Sometimes newer software has a tendency to be larger, or to use larger amounts of system resources than previous versions of the same software. Such software is often called bloatware and is caused by code bloat, in which code becomes undesirably long, slow, or wasteful of resources.

bloat_beanz

When the software industry evolved in the 1970s, there were significant limitations on the amount of disk space and memory available. Developers exhausted considerable effort making programs efficient by fitting them into available resources. The situation in the new millennium is completely reversed. The rapid advancement of technology has made entities such as memory and processors plentiful and inexpensive. In 1995, Niklaus Wirth summed up this situation in Wirth’s Law , “Software gets slower faster than hardware gets faster”. Some of this bloat may be due to inefficiencies in programming practices, lack of optimization, or the overuse of features.

A good example of software bloat is that associated with operating systems. Microsoft Windows ballooned from 15 million LOC in Windows95 to somewhere close to 50 million LOC for Vista in 2007. Apple OSX Tiger (10.4) contained 86 million LOC, whilst the Linux kernel has grown from 5,929,913 LOC in 2003 (2.6.0) to 14,998,651 LOC in 2012 (3.2). Let’s put that into context. A million lines of code printed out would be approximately 18,000 pages. So in the case of OSX Tiger, 1,548,000 pages, or to visualize it better, roughly 4994 copies of the original edition of The Hobbit.

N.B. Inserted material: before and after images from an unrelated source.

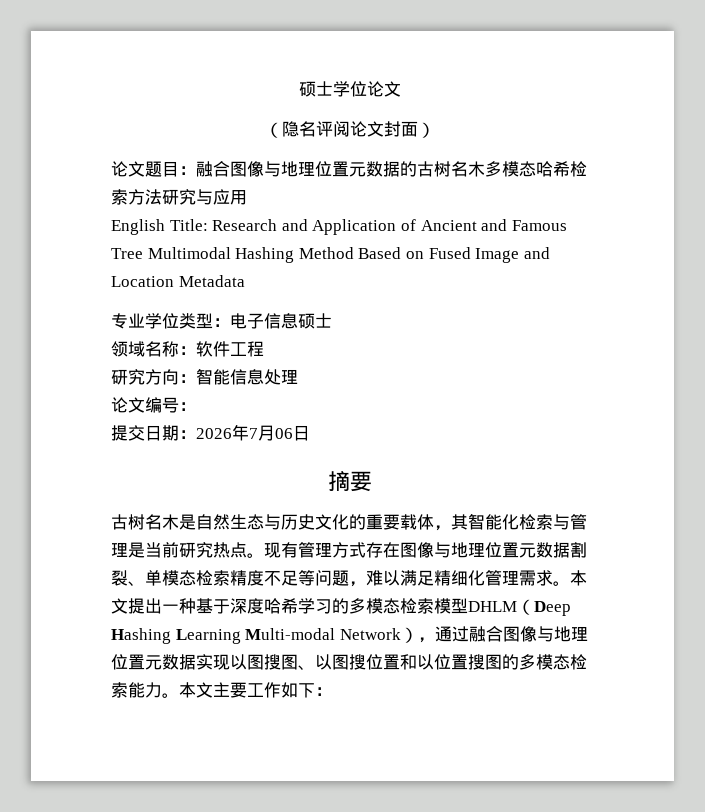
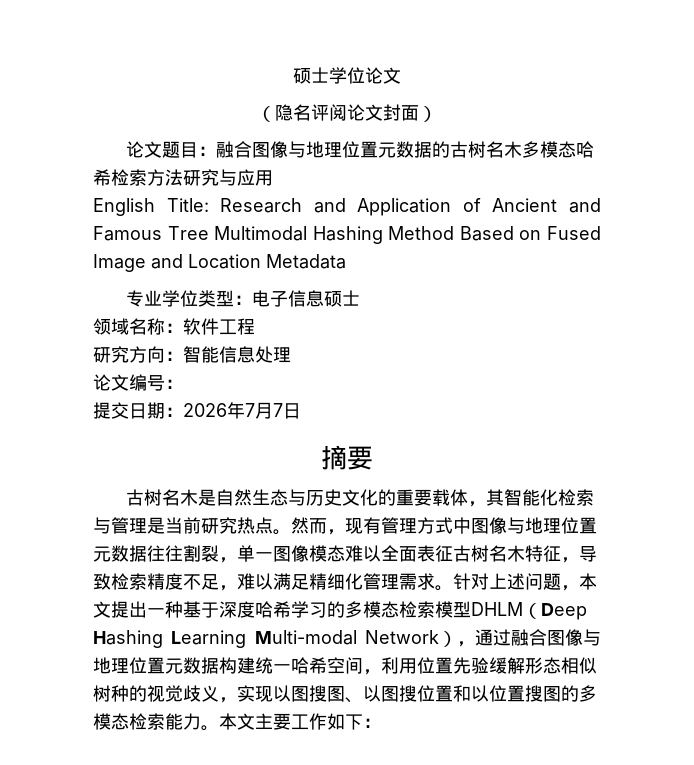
- 提交日期：2026年7月06日
+ 提交日期：2026年7月7日
- 现有管理方式存在图像与地理位置元数据割裂、单模态检索精度不足等问题，难以满足精细化管理需求。
+ 然而，现有管理方式中图像与地理位置元数据往往割裂，单一图像模态难以全面表征古树名木特征，导致检索精度不足，难以满足精细化管理需求。
- 本文提出一种基于深度哈希学习的多模态检索模型DHLM（Deep Hashing Learning Multi-modal Network），通过融合图像与地理位置元数据实现以图搜图、以图搜位置和以位置搜图的多模态检索能力。
+ 针对上述问题，本文提出一种基于深度哈希学习的多模态检索模型DHLM（Deep Hashing Learning Multi-modal Network），通过融合图像与地理位置元数据构建统一哈希空间，利用位置先验缓解形态相似树种的视觉歧义，实现以图搜图、以图搜位置和以位置搜图的多模态检索能力。

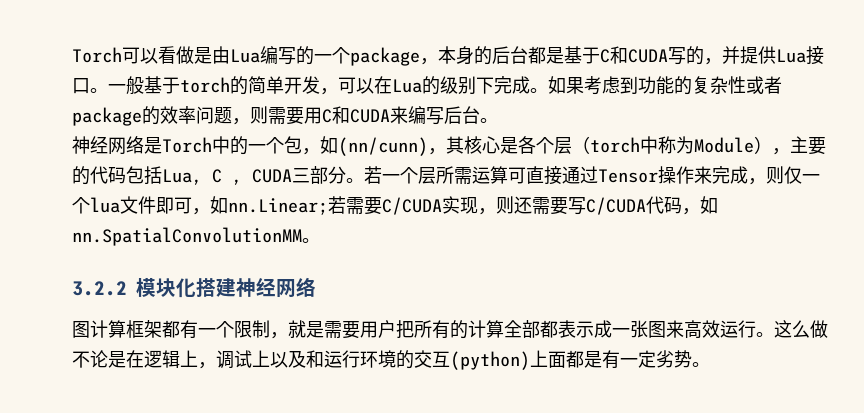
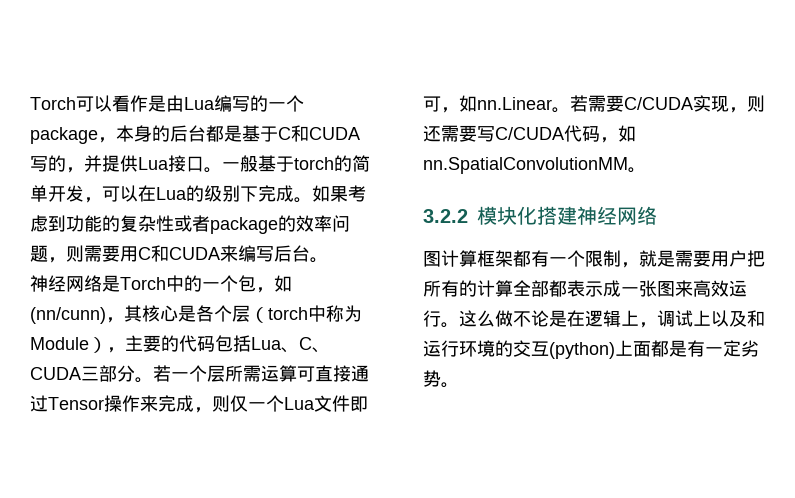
- Torch可以看做是由Lua编写的一个package，本身的后台都是基于C和CUDA写的，并提供Lua接口。
+ Torch可以看作是由Lua编写的一个package，本身的后台都是基于C和CUDA写的，并提供Lua接口。
- 神经网络是Torch中的一个包，如(nn/cunn)，其核心是各个层（torch中称为Module），主要的代码包括Lua, C , CUDA三部分。
+ 神经网络是Torch中的一个包，如(nn/cunn)，其核心是各个层（torch中称为Module），主要的代码包括Lua、C、CUDA三部分。
- 若一个层所需运算可直接通过Tensor操作来完成，则仅一个lua文件即可，如nn.Linear;若需要C/CUDA实现，则还需要写C/CUDA代码，如nn.SpatialConvolutionMM。
+ 若一个层所需运算可直接通过Tensor操作来完成，则仅一个Lua文件即可，如nn.Linear。若需要C/CUDA实现，则还需要写C/CUDA代码，如nn.SpatialConvolutionMM。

Code complexity cannot be completely described by merely citing lines of code (LOC), but it is somewhat revealing. The more code a program has, the greater the complexity, and the greater the likelihood that the code will become slower. There is also danger in reduced reliability – the more code, the more potential for erroneous code.

Sometimes it seems as though software bloat is inversely proportional to the size of a device. So as an electronic device decreases in size, the size of its software increases. Android OS used in mobile devices has over 3 million LOC. The software that runs Paris Metro Line 14: 87,000 LOC. It controls the line’s train traffic, regulates the train speed, manages several alarm devices and allows for traffic of both automatic and non-automatic trains on the same line.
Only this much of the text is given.